If you want it, though, then LISP seems closest to what you describe. About every paradigm and even type systems have been implemented in LISP. Specifically, Shen uses the sequent calculus as its type system. This let's the programmer define new types using a form of first-order logic. This lets one customize the type system per function even. That's the closest thing I know to what you want.

I think most people with an interest in something like this just go straight to formal verification of software using a theorem prover such as Coq or Isabel/HOL. Sounds like about the same amount of mathematical work. Chlipala's Certified programming with dependent types is somewhere in the middle of difficulty. Then there's languages like ATS, Idris and Agda.

@ Peter A, Nate

"We would need a better systems language than C: something more like Verilog that could compile right down to silicon"
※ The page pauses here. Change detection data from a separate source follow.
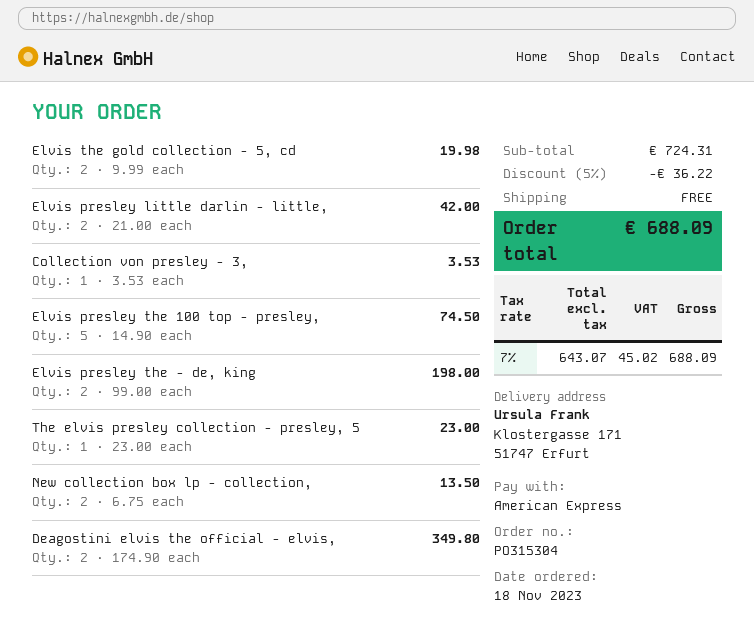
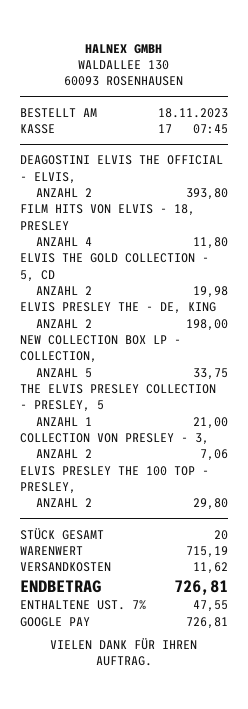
payment method: American Express -> Google Pay
Elvis presley little darlin - little,: 2 for 42.00 -> none
Collection von presley - 3,: 1 for 3.53 -> 2 for 7.06
Elvis presley the 100 top - presley,: 5 for 74.50 -> 2 for 29.80
The elvis presley collection - presley, 5: 1 for 23.00 -> 1 for 21.00
New collection box lp - collection,: 2 for 13.50 -> 5 for 33.75
Deagostini elvis the official - elvis,: 2 for 349.80 -> 2 for 393.80
FILM HITS VON ELVIS - 18, PRESLEY: none -> 4 for 11.80
subtotal: 724.31 -> 715.19
discount: 5% = 36.22 -> none
shipping: 0.00 -> 11.62
tax: 7% = 45.02 -> 7% = 47.55
total: 688.09 -> 726.81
It's called a C-to-silicon compiler or high-level synthesis. If it's any good, then it's expensive as hell: EDA tools often start at six digits a seat. More commercial ones and immature free one's are described here. Rather than eliminating issues, it introduces a whole series of them that virtually no programmer is going to know how to handle. Rather than eliminating trust, one has now increased their trust in a bunch of hardware people, tool builders, mask makers, fab operators, packaging firms, and shipping companies. Your algorithm will at least be faster and non-modifyable if on anti-fuse FPGA or ASIC.

@ keiner

"As you rote: "many", but definitely not all..."

Ok. Point still stands. Also remember that the ones that made it were being modelled in a field that had just been invented a few decades before to have properties just invented within that decade using methodologies of a similar age. Everything in use was in its infancy. So, while a few failures reduces your confidence, I have opposite reaction where the majority of them achieving their objectives give me great confidence in the approach. From then on, it's done what it's supposed to do wherever it was applied the right way. Give it time to mature like all the other engineering fields have had and we'll see even better results.
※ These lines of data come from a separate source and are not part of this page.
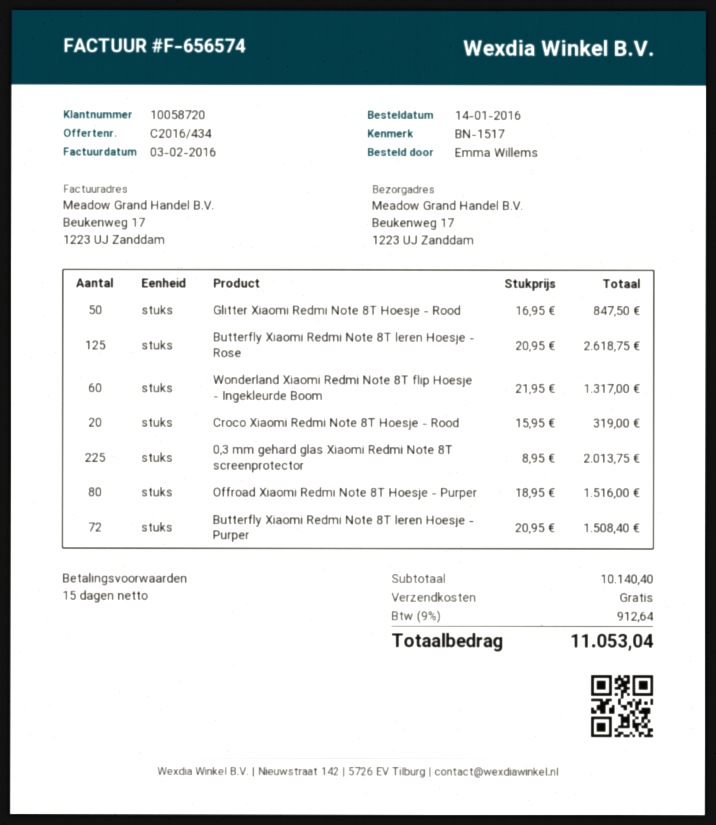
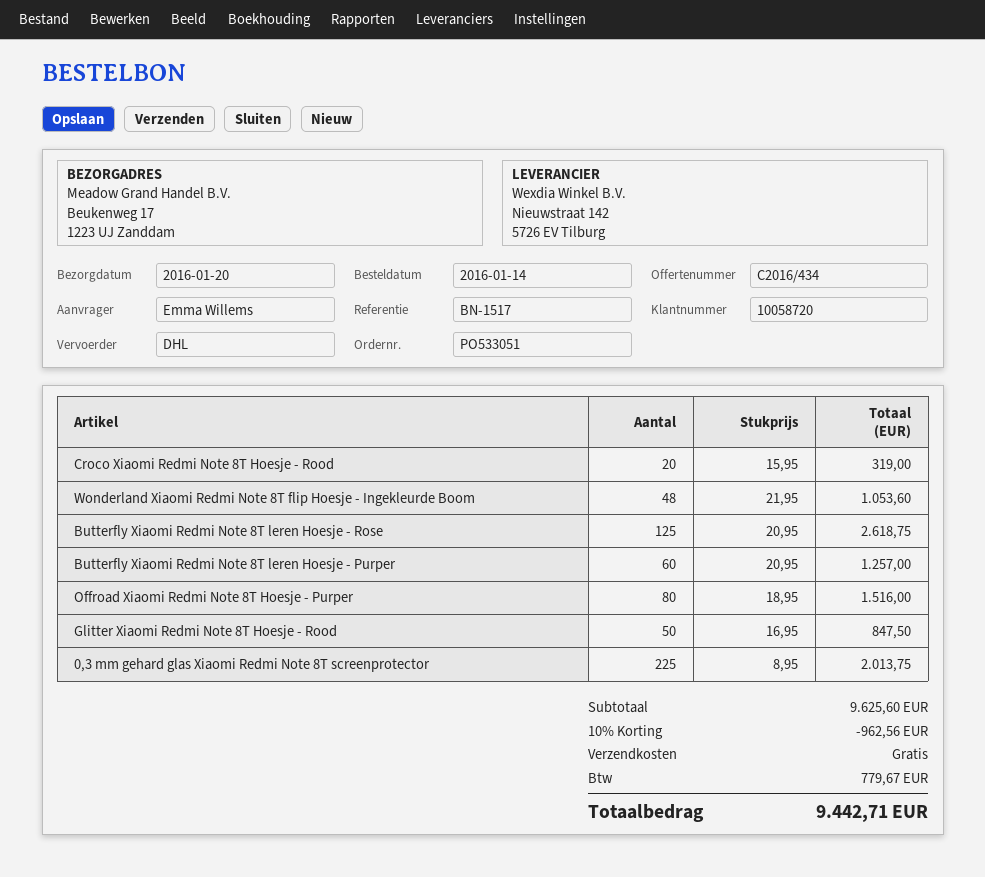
Wonderland Xiaomi Redmi Note 8T flip Hoesje - Ingekleurde Boom: 60 x 21.95 = 1317.00 -> 48 x 21.95 = 1053.60
Butterfly Xiaomi Redmi Note 8T leren Hoesje - Purper: 72 x 20.95 = 1508.40 -> 60 x 20.95 = 1257.00
subtotal: 10140.40 -> 9625.60
discount: none -> 10% = 962.56
tax: 912.64 -> 779.67
total: 11053.04 -> 9442.71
Of course, the market and majority are working very hard to ignore as much high quality tech as possible. There's probably only a few hundred people contributing anything serious to this field. Those numbers need to increase. That so few are working on strong verification tech is the main reason we've seen little of it. The only industries different are DO-178B and ASIC design. Their tool builders have performed near-miracles given about every solution requires getting one or more NP-hard problems in check.

"Read Popper, it's the best we have at that time."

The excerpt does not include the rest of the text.